Idioma original: inglés

Título original: Harvey

Año de publicación: 2021

Traducción (edición leída en catalán, disponible igualmente en español):

Ferran Ràfols

Valoración: bastante recomendable


Cuando leí Las chicas, anterior novela de Cline, alegué cierta falta de valentía por parte de la autora a la hora de tomar decididamente el papel de un personaje malvado, un criminal desacomplejado, y, habiéndome gustado la novela, opiné que ese aspecto me decepcionaba.

Cline vuelve a tomar riesgo en esta Harvey, quizás no un riesgo comercial pues está claro que tanto el tema de la anterior novela (los crímenes del clan Manson) como el de esta (Harvey Weinstein) disponen de cierto atractivo donde el morbo pesa, pero en todo caso uno puede pillarse los dedos cuando acomete obras que puedan olisquear a humanizar monstruos y no voy a recriminarle reiteración en el recurso pues ambas novelas tienen poco que ver. Harvey nos sitúa en la mansión del productor en las veinticuatro horas anteriores a la emisión del veredicto sobre su caso, detonador del movimiento #MeToo y primera piedra al agua cuya onda expansiva no hace más que generar círculos concéntricos. Weinstein coaccionó a multitud de actrices para obtener favores sexuales a cambio de incluirlas en las películas que produjo. Lo hizo con plena consciencia y convencido de que ese intercambio era algo normal y aceptable, pero ese convencimiento no contemplaba escrúpulo alguno. Otro hombre imponiendo poder e influencia. Cline no narra en primera persona y no se mete en la piel del agresor. No juega a eso sino que es más sutil. Weinstein está en su casa expectante, inquieto ante la incerteza pero seguro de que será absuelto porque su dinero paga los mejores abogados y también de que será perdonado porque no comprende que la sociedad ha cambiado y su conducta no tiene posibilidad alguna de ser tolerada. Piensa de sí mismo que es un genio y que todo ha valido con tal de producir películas, que lo suyo era eso y todo lo demás es accesorio o casi complementario. Se equivoca, por supuesto. Pero Cline traza esa cotidianeidad y lo hace con enorme eficacia narrativa. Por la casa de Connecticut desfilarán, físicamente o por teléfono, personajes de importancia: su hija, conocidos, su abogado. Weinstein quiere aparentar normalidad y confianza en sí mismo, pero su comportamiento es extraño y errático: cuando se da cuenta de que Don DeLillo es su vecino su cabeza se resetea y, como si al día siguiente todo vaya a seguir como si nada, decide enfrascarse en la descabellada idea de proponerle rodar una película sobre Ruido de fondo. Se entrega a esa obsesión como tabla de salvación a medida que las horas pasan y las incertezas ganan terreno.
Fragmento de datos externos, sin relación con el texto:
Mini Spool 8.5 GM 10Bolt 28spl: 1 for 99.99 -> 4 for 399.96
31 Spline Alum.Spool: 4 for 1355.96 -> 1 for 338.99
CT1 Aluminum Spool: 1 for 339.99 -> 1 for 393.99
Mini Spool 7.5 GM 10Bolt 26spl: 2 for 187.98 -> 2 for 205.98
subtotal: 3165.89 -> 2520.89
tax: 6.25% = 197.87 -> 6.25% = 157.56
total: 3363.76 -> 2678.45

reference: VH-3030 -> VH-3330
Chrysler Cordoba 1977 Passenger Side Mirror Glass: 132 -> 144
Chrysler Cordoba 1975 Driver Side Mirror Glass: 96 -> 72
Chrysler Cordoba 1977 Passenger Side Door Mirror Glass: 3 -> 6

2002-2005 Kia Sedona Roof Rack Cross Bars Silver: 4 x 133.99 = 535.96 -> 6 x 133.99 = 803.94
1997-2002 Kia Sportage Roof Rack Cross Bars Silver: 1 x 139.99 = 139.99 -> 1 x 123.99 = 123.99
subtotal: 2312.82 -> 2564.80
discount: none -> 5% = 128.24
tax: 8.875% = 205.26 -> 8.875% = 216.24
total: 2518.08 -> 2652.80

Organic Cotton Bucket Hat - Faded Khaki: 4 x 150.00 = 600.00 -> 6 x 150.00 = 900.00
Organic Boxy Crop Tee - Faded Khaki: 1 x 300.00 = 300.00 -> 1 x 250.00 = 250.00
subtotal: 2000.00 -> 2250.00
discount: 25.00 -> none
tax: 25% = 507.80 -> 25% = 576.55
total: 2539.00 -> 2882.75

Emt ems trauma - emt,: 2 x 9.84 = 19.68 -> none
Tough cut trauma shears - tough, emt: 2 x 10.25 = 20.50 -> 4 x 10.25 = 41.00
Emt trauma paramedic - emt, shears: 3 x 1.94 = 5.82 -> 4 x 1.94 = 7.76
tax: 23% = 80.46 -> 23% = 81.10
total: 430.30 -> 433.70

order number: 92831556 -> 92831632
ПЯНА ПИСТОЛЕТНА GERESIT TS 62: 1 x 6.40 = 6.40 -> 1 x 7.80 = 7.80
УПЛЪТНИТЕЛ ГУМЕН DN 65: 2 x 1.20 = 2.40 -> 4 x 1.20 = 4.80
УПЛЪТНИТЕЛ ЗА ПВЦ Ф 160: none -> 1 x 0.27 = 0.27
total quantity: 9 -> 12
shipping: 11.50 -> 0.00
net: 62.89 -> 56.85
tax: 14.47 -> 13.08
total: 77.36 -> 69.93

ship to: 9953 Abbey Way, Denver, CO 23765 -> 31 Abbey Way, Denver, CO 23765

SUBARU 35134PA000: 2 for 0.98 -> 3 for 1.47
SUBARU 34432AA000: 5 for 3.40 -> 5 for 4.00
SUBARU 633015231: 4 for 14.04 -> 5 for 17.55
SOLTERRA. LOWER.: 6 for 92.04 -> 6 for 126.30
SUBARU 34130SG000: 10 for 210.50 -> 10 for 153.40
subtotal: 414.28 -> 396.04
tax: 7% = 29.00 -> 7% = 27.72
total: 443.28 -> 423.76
Pues bien: Cline ha creado un efectivo ejercicio de estilo en este breve texto, una especie de monólogo para un solo personaje donde todos los demás son figurantes. No se ha convertido en Weinstein ni ha blanqueado su figura. Lo ha dejado como un criminal enajenado, egocéntrico y estúpido que cree que su poder es capaz de comprarlo todo. No hay un recodo en ese camino donde no le contemplemos como un miserable indigno de compasión. Puede haber sarcasmo, ironía e incluso cierto humor macabro, pero el mensaje es directo y nada ambiguo. Para mí, paso adelante de Cline.